Ces opérations ne sont pas symboliques. Elles mobilisent la marine nationale, les services de l’État en mer, les magistrats et les autorités portuaires. L’objectif est double : faire respecter le droit maritime international et empêcher que les eaux européennes servent de zone de transit discrète pour des flux pétroliers sous sanctions.
L’arraisonnement du Deliver en Méditerranée, dans les eaux internationales, illustre cette stratégie plus offensive. La France ne se contente plus d’observer les mouvements suspects : elle intervient lorsque les conditions juridiques le permettent. Cette pression accrue vise aussi à envoyer un message aux armateurs, aux assureurs et aux intermédiaires : les montages opaques autour du transport de pétrole russe sont désormais surveillés de très près.
Ce que révèlent ces contrôles sur la bataille maritime autour du pétrole russe
Les contrôles visant des navires comme le Deliver montrent que la guerre économique autour du pétrole russe se joue aussi en mer. Derrière chaque pétrolier arraisonné, il existe un enjeu stratégique : limiter les revenus énergétiques de la Russie tout en maintenant la stabilité du marché mondial des hydrocarbures.
La flotte fantôme russe s’est développée pour répondre aux embargos, plafonds de prix et restrictions imposés par les pays occidentaux. Elle s’appuie sur des navires parfois anciens, des pavillons de complaisance, des changements fréquents de propriété et des opérations de transfert de cargaison en mer. Ces méthodes compliquent le travail des autorités et augmentent les risques environnementaux.
Pour la France et ses partenaires européens, l’enjeu dépasse le simple respect administratif d’un pavillon. Il s’agit de préserver la sécurité maritime, d’éviter les accidents liés à des navires mal assurés ou mal entretenus, et de réduire les capacités de financement de Moscou. Le dossier Deliver illustre ainsi une confrontation discrète, mais majeure, entre sanctions internationales et contournements logistiques.
Les faits essentiels à retenir sur le Deliver et la flotte fantôme russe
Le Deliver, pétrolier soupçonné d’être lié à la flotte fantôme russe, a quitté le large de Fos-sur-Mer après avoir été immobilisé pendant environ un mois. Le navire avait été arraisonné le 23 juin par la marine française en Méditerranée, dans le cadre d’un contrôle portant notamment sur son pavillon.

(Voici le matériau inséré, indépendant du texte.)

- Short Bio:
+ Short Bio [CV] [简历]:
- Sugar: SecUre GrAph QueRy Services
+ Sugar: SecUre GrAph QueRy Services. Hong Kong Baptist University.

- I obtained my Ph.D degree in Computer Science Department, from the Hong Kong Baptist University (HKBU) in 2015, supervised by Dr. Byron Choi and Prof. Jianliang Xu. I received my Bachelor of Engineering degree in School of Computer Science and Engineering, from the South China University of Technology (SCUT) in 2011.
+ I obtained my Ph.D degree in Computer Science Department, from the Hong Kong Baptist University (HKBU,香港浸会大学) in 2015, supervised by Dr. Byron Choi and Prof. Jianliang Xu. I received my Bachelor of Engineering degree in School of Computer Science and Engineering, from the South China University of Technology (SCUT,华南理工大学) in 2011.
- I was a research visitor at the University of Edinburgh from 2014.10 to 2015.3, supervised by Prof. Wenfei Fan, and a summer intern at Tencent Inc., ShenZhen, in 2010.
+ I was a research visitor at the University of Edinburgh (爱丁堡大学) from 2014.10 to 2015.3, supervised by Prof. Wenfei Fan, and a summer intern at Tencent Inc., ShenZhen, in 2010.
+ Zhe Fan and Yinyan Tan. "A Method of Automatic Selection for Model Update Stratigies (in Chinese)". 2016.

Les points clés du dossier
La société propriétaire du navire a payé une amende dans le cadre d’une procédure de plaider-coupable, officiellement appelée CRPC. Le montant n’a pas été communiqué. Elle s’est également engagée par écrit à obtenir un nouveau pavillon après la levée de l’immobilisation par les services de l’État.
Le Deliver est le cinquième navire soupçonné d’appartenir à la flotte fantôme russe arraisonné par la France depuis le début de la guerre en Ukraine. Cette série de contrôles traduit une vigilance renforcée face aux navires susceptibles de transporter du pétrole russe en contournant les sanctions. Elle rappelle aussi l’importance du pavillon, de la traçabilité des propriétaires et du respect des règles internationales dans le transport maritime d’hydrocarbures.